The chironomid larvae are identified from characteristic features of the heavily chitinised head capsules. In most specimens these are only identifiable to a generic or morphological type level. This limits the applicability of a training set to the biogeographical region in which it was assembled as species within the same genus, which are indistinguishable as subfossils, may have different temperature optima (Brooks et al. 2007). Therefore one of the aims of the research (section 1.6) is determine whether a regional training set compiled from Russian assemblages is more appropriate for palaeoclimate reconstructions in northern Russia than either the Norwegian dataset (Brooks and Birks 2001 and unpublished data) currently used (for example Solovieva et
al. 2005) or a combined Norwegian – Russian training set. Combining the
datasets would greatly increase the number of samples and give a more even distribution along the environmental gradients but can only be justified if the faunal composition, selective pressures and taxon-responses are similar in the two geographical areas.

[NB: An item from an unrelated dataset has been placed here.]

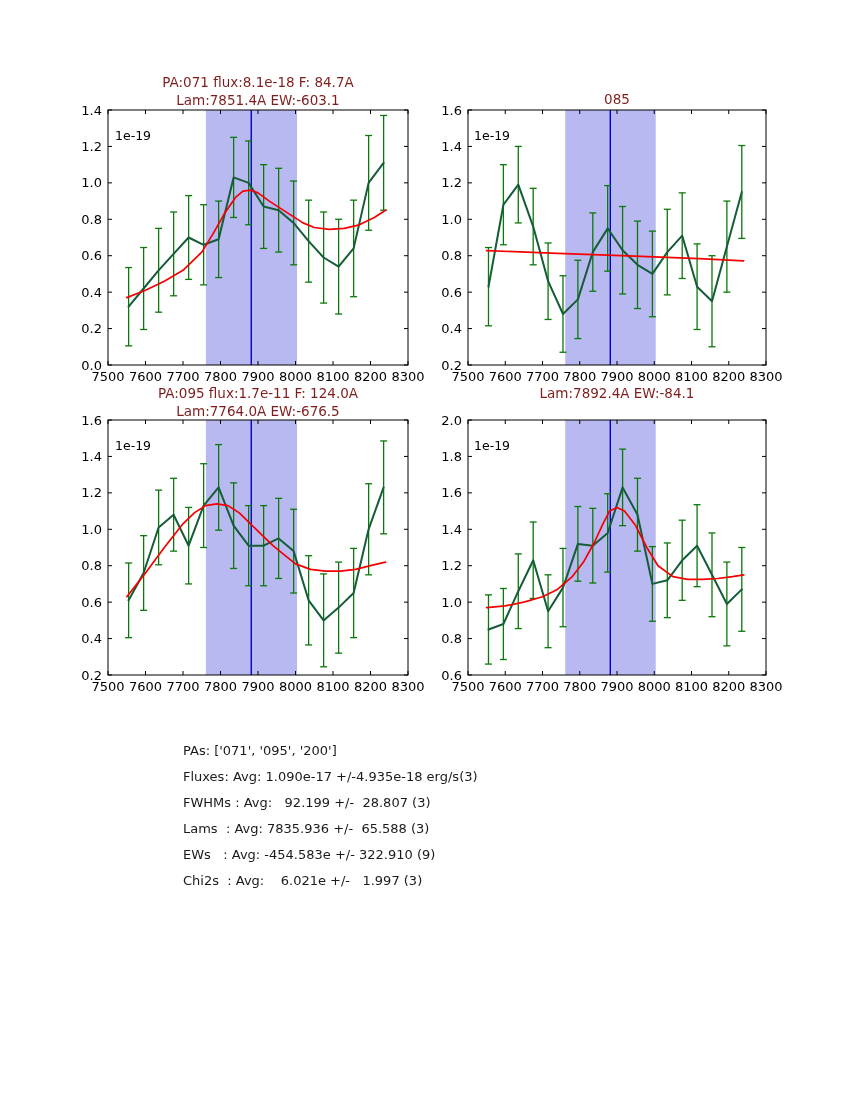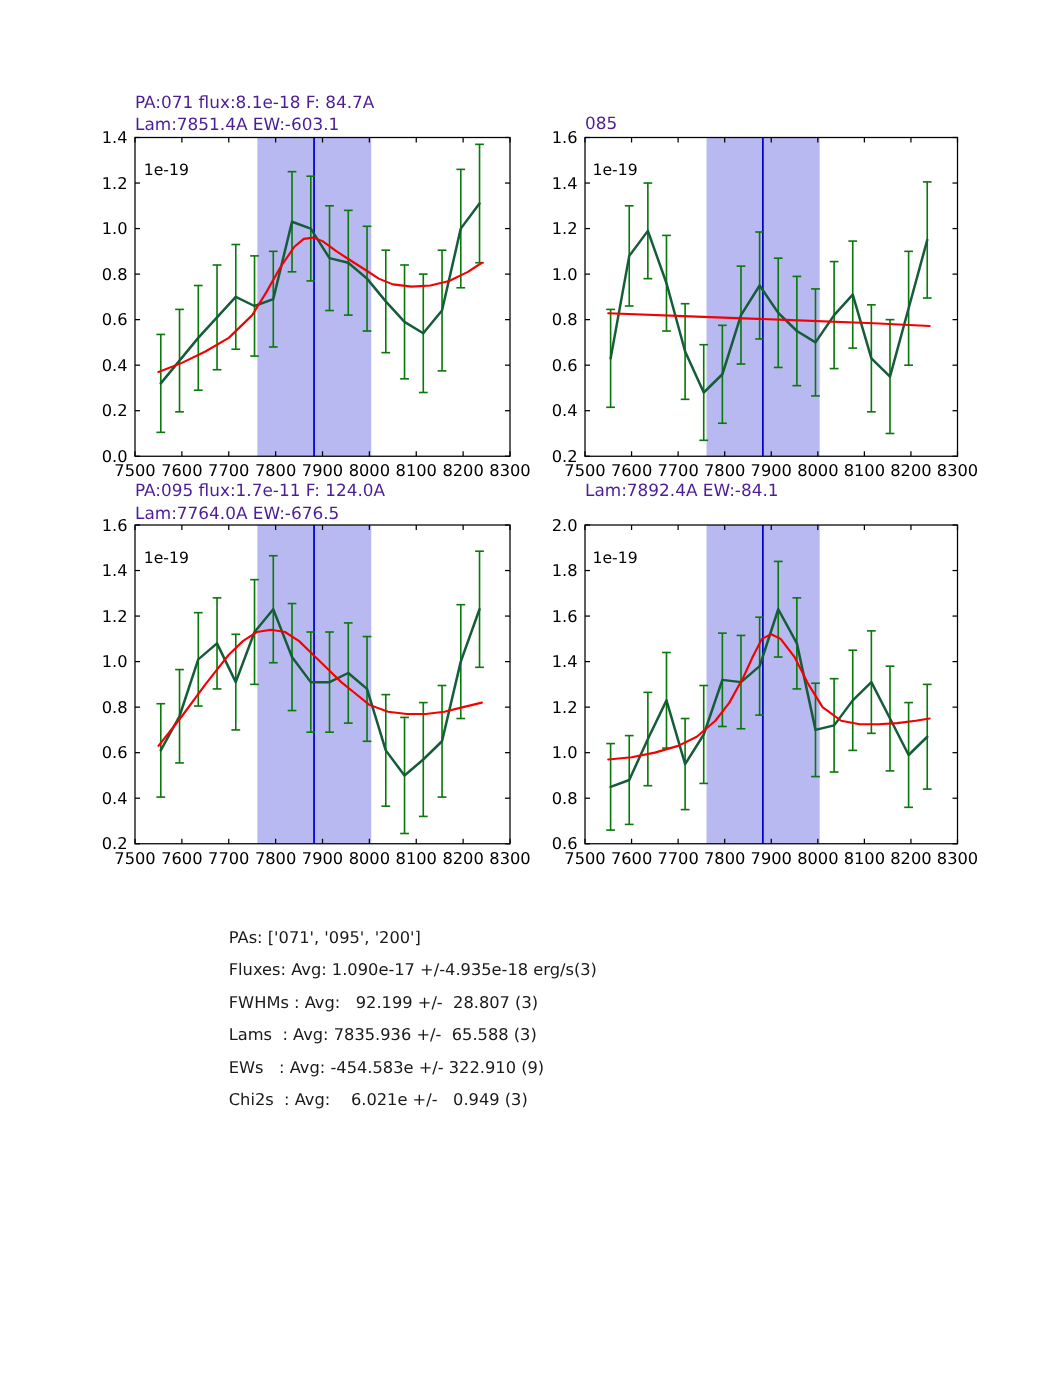"PA:071 flux:8.1e-18 F: 84.7A" .sp-title { color: #4c1d95 -> #7f1d1d; text-align: none -> center }
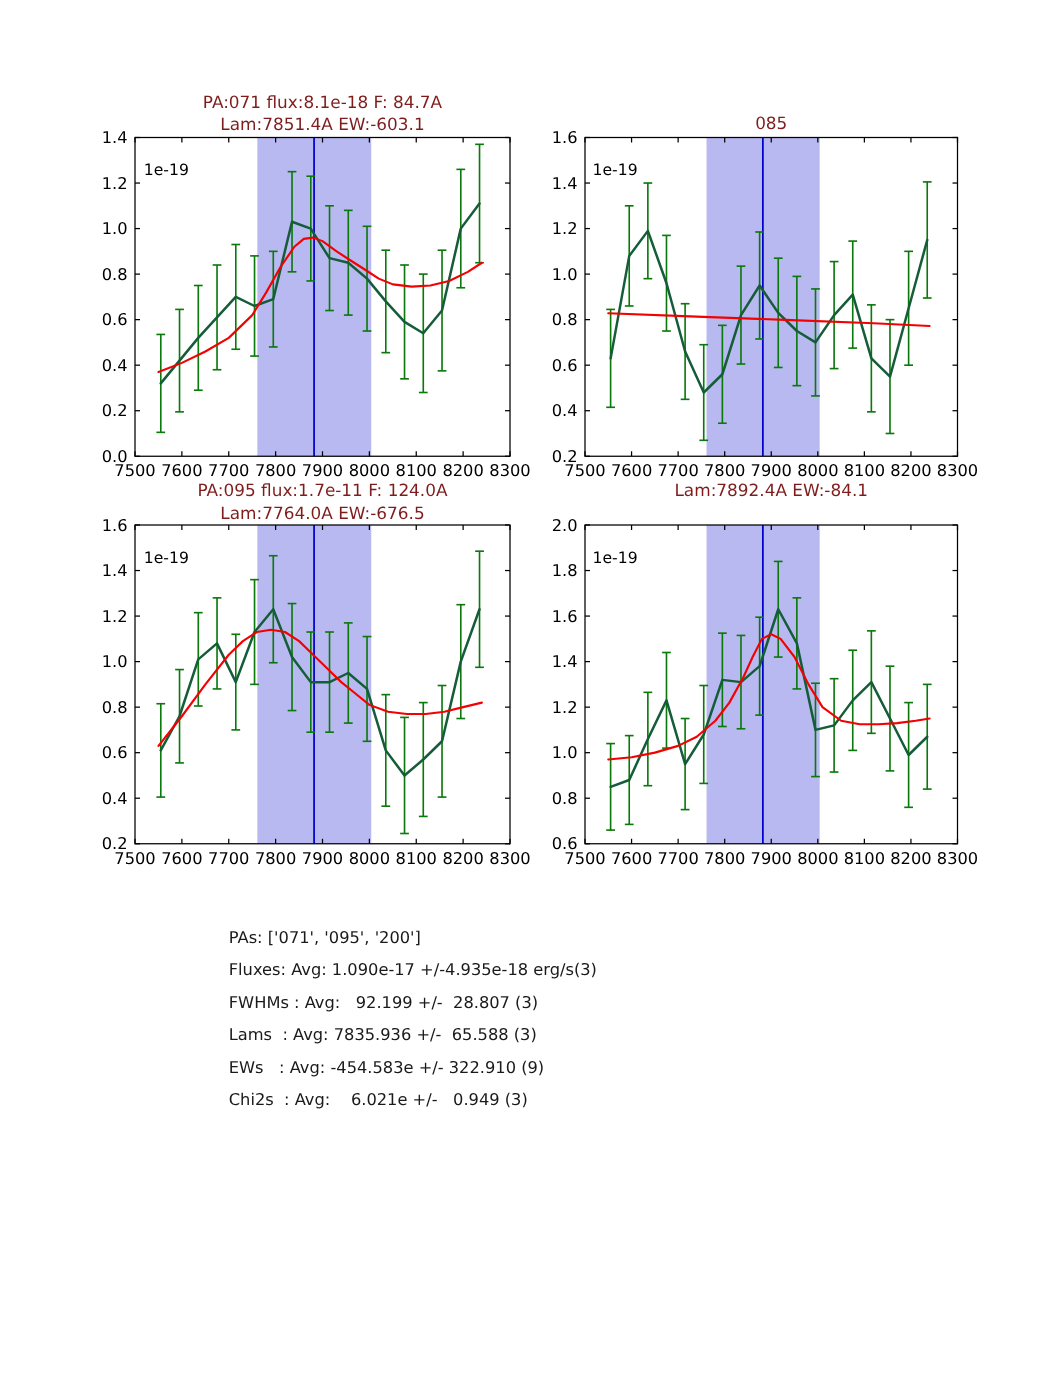"Chi2s : Avg: 6.021e +/-" div { text: 0.949 -> 1.997 }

The relationship between chironomids and environmental variables, other than temperature, has been used to quantitatively reconstruct past total phosphorus (Lotter et al. 1998; Brooks et al. 2001), chlorophyll-a (Brodersen and Lindegaard 1999a), salinity (Walker et al. 1995; Verschuren et al. 2004; Eggermont et al. 2006; Zhang et al. 2007), hypolimnetic oxygen conditions (Quinlan et al. 1998) and water depth (Korhola et al. 2000). Birks and Birks (2006) argued that the emphasis on palaeoenvironmental reconstructions has led to a neglect of the study and understanding of lake biotic responses to changing internal or external factors, of lake dynamics and processes, and of the underlying biology and ecology of the organisms preserved in lake
sediments. These factors need to be considered in data interpretation. Multiproxy studies are often used to study these ecosystem-scale processes, with their complex networks of interactions, in order to gain a wider overview of the situations than could be acquired from a single proxy (Birks and Birks 2006). Therefore dry weight, loss-on-ignition (LOI) and stable isotopes (δ15N and δ13
C) concentrations were determined in the sediment cores to facilitate the interpretation of changes in subfossil chironomid assemblages.